_YOUR OBJECTIVE:_ Give the records back exactly as written, but without the images.

(Difference listings)
== == ==

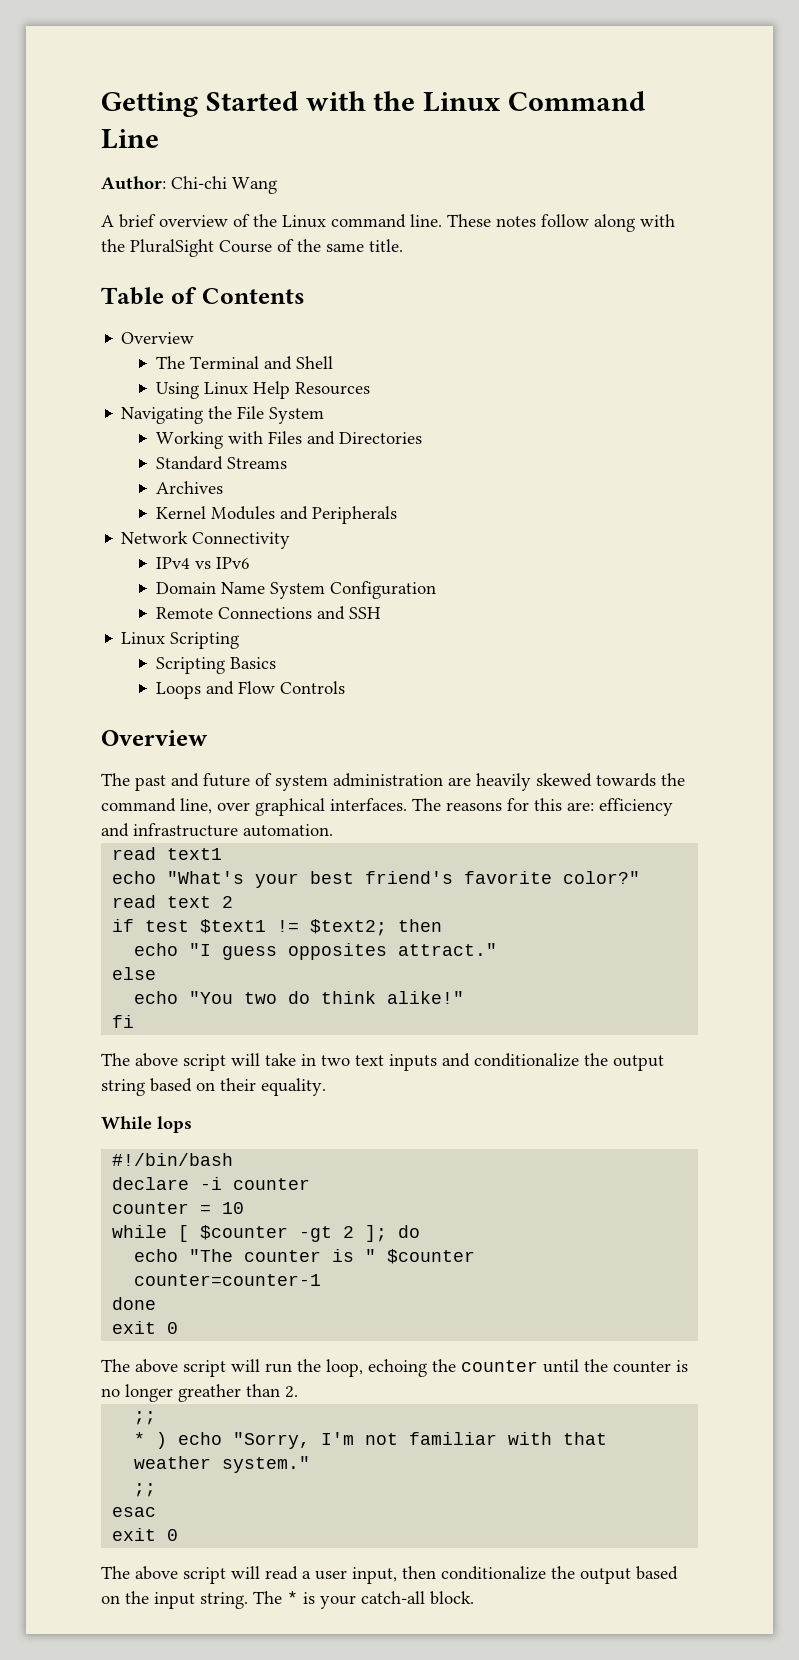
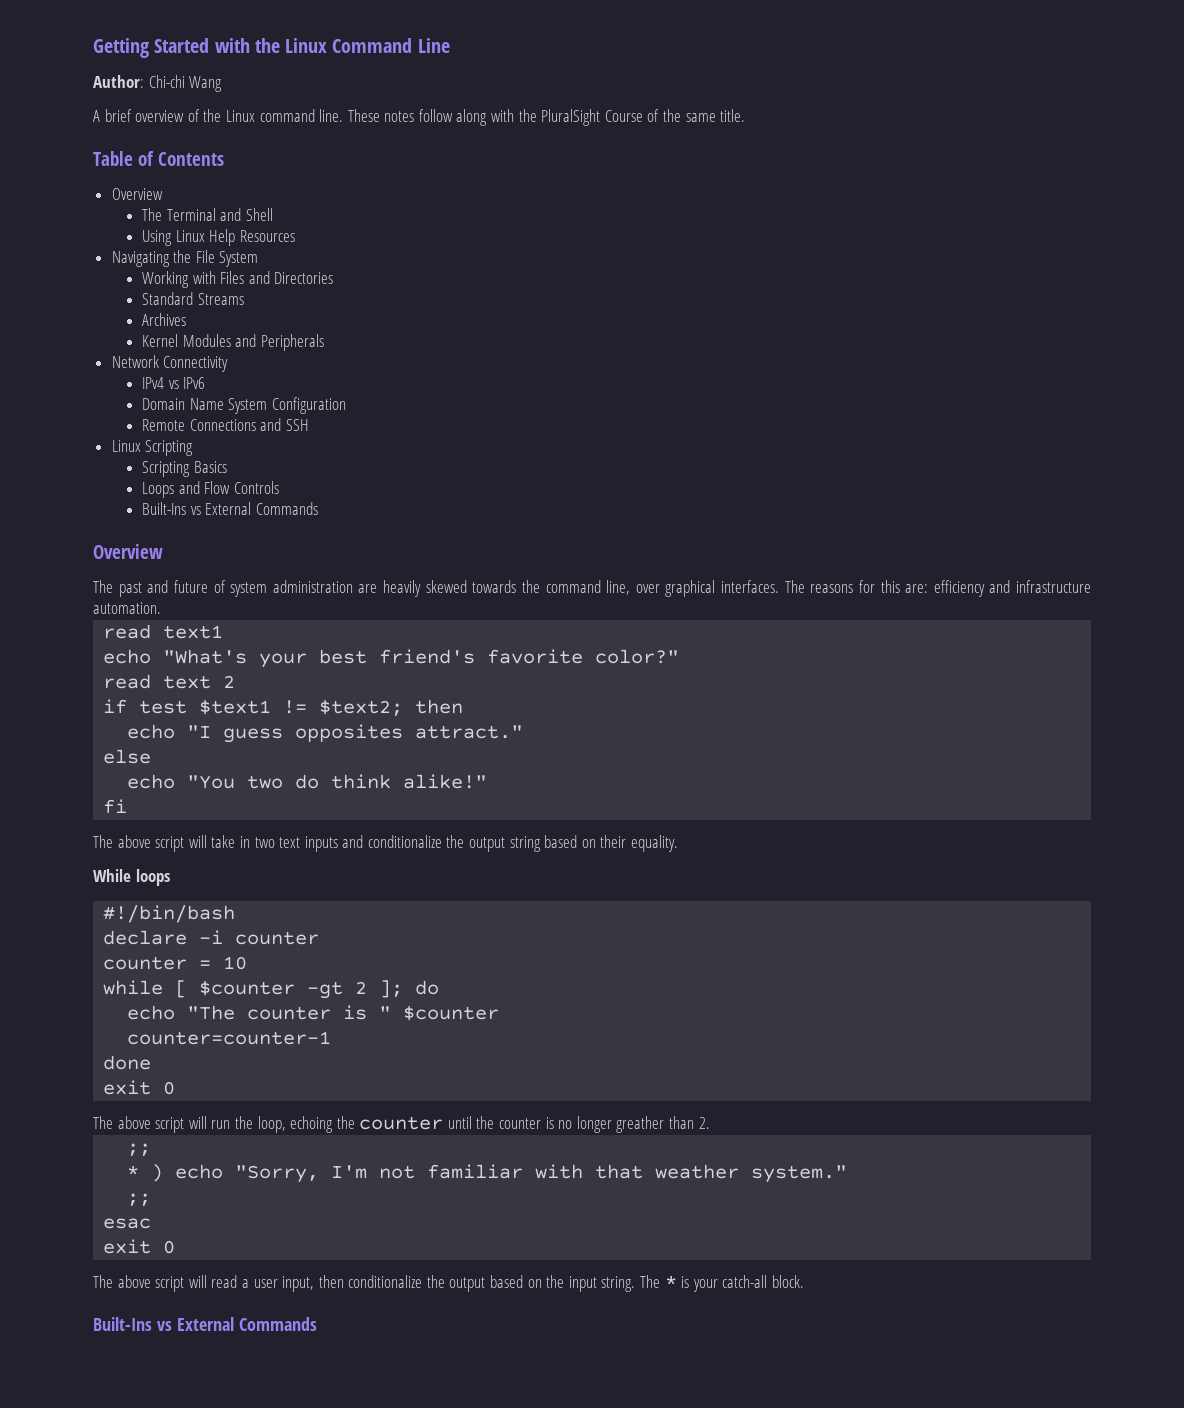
(345, 687) none -> [141,502,318,515] // Built-Ins vs External Commands
[157,1116,192,1133] lops -> [135,869,170,886] loops
(474, 1598) none -> [93,1317,317,1331] // Built-Ins vs External Commands

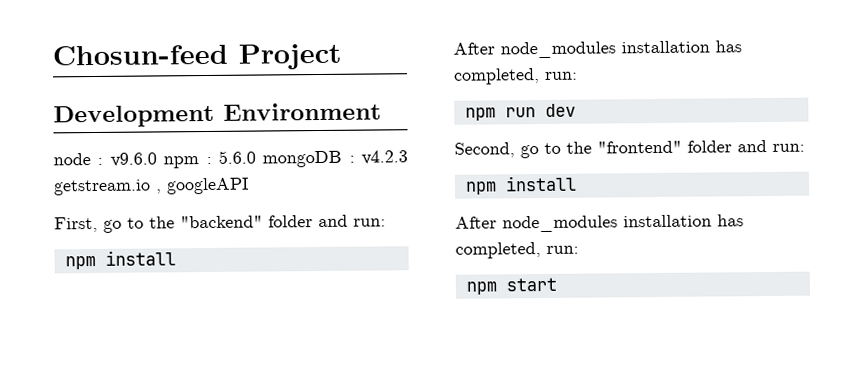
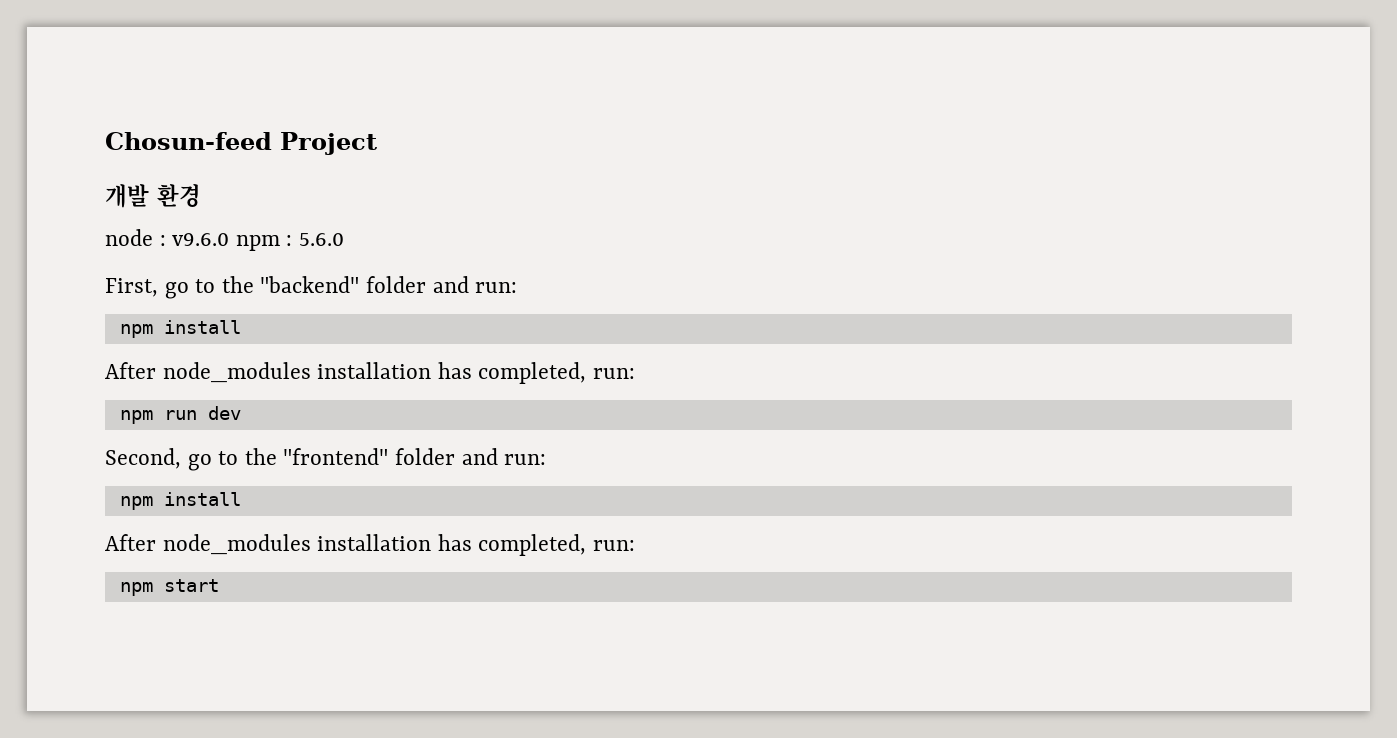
[53,102,382,128] Development Environment -> [105,184,201,208] 개발 환경
[262,150,408,168] [53,177,250,196] mongoDB : v4.2.3 getstream.io , googleAPI -> (345, 239) none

== == ==

_EXERCISE SOLUTION:_
(345, 687) none -> [141,502,318,515] // Built-Ins vs External Commands
[157,1116,192,1133] lops -> [135,869,170,886] loops
(474, 1598) none -> [93,1317,317,1331] // Built-Ins vs External Commands

[53,102,382,128] Development Environment -> [105,184,201,208] 개발 환경
[262,150,408,168] [53,177,250,196] mongoDB : v4.2.3 getstream.io , googleAPI -> (345, 239) none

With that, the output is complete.